__Task description__.
What lines in the data below mention the string "relative"? Copy them out.

__Excerpted records__.
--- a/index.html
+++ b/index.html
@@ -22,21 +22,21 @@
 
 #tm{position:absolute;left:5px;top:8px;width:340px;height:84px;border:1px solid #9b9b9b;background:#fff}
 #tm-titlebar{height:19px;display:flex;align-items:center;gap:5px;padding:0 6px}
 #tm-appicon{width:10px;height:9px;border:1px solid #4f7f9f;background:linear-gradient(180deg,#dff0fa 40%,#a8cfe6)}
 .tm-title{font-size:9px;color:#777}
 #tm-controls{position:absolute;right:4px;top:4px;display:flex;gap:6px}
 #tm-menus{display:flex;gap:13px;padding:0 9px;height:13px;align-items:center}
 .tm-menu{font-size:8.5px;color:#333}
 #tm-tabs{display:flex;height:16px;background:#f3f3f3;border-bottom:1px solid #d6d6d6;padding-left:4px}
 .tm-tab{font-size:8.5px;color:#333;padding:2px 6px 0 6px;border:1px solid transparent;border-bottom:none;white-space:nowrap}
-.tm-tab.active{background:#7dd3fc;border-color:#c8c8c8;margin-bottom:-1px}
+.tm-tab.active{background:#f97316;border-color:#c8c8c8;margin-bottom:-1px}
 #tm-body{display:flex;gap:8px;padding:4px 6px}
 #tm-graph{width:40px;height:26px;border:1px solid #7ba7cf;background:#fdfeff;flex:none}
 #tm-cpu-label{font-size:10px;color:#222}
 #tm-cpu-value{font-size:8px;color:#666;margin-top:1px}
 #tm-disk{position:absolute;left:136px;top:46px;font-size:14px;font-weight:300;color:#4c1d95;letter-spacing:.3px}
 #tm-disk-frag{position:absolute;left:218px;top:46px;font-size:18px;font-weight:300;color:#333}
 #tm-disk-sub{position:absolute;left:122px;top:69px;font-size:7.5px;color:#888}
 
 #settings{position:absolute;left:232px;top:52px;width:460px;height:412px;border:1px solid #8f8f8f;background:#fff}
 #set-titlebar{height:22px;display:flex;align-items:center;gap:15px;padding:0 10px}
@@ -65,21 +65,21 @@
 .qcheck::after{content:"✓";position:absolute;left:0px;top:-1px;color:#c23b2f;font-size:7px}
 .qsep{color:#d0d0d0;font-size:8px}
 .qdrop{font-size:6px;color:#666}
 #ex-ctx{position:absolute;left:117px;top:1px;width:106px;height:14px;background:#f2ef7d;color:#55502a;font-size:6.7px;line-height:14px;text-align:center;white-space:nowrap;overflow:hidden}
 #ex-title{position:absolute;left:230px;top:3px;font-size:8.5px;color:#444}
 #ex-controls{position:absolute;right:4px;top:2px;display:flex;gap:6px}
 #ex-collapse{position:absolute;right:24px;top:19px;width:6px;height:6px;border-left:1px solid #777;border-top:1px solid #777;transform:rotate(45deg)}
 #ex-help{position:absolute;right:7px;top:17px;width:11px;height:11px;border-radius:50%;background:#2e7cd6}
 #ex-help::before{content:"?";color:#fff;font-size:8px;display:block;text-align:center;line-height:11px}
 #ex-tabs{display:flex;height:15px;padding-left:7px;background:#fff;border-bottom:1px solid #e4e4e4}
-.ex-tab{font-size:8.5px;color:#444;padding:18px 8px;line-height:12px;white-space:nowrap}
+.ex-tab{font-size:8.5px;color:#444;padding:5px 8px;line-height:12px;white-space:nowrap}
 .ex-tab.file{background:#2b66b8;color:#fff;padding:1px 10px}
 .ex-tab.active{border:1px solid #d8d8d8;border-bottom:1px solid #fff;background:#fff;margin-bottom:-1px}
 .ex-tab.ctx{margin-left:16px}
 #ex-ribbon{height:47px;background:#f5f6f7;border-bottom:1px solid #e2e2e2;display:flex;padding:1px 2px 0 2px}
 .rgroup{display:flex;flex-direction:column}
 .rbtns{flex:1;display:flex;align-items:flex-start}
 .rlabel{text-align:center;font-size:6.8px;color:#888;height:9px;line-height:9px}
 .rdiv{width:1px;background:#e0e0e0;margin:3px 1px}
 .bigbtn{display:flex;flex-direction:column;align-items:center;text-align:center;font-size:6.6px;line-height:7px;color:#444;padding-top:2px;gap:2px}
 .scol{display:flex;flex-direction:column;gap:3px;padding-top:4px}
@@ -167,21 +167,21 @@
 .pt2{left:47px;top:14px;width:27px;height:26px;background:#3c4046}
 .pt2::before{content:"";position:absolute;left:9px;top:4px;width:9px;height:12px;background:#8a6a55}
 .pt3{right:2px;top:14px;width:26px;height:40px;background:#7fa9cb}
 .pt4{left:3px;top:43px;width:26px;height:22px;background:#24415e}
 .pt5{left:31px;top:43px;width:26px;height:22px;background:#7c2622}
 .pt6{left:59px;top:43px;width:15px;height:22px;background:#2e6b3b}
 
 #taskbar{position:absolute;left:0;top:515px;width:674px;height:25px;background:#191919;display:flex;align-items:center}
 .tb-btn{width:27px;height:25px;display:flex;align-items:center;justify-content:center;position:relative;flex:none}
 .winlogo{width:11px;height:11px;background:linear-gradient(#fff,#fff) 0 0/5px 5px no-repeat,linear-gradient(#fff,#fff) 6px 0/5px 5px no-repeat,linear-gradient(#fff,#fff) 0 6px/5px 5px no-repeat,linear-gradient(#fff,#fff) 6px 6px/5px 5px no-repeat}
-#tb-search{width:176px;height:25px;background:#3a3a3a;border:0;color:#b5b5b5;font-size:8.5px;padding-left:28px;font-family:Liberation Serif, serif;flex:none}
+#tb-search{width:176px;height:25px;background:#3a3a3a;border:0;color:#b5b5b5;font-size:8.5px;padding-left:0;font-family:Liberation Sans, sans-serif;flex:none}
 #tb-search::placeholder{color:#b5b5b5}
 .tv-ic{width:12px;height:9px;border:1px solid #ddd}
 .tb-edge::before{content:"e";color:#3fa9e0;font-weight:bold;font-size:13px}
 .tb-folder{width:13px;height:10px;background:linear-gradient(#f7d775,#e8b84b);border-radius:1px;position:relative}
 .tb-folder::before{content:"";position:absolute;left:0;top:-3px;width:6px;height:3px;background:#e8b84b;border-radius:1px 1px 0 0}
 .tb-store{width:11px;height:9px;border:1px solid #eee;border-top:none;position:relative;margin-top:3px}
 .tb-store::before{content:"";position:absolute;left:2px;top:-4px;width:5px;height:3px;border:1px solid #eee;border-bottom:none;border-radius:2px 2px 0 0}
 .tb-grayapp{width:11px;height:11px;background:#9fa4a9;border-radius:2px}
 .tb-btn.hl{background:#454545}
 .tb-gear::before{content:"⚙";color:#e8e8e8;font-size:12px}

__Completed exercise__.
 .tb-btn{width:27px;height:25px;display:flex;align-items:center;justify-content:center;position:relative;flex:none}
 .tb-folder{width:13px;height:10px;background:linear-gradient(#f7d775,#e8b84b);border-radius:1px;position:relative}
 .tb-store{width:11px;height:9px;border:1px solid #eee;border-top:none;position:relative;margin-top:3px}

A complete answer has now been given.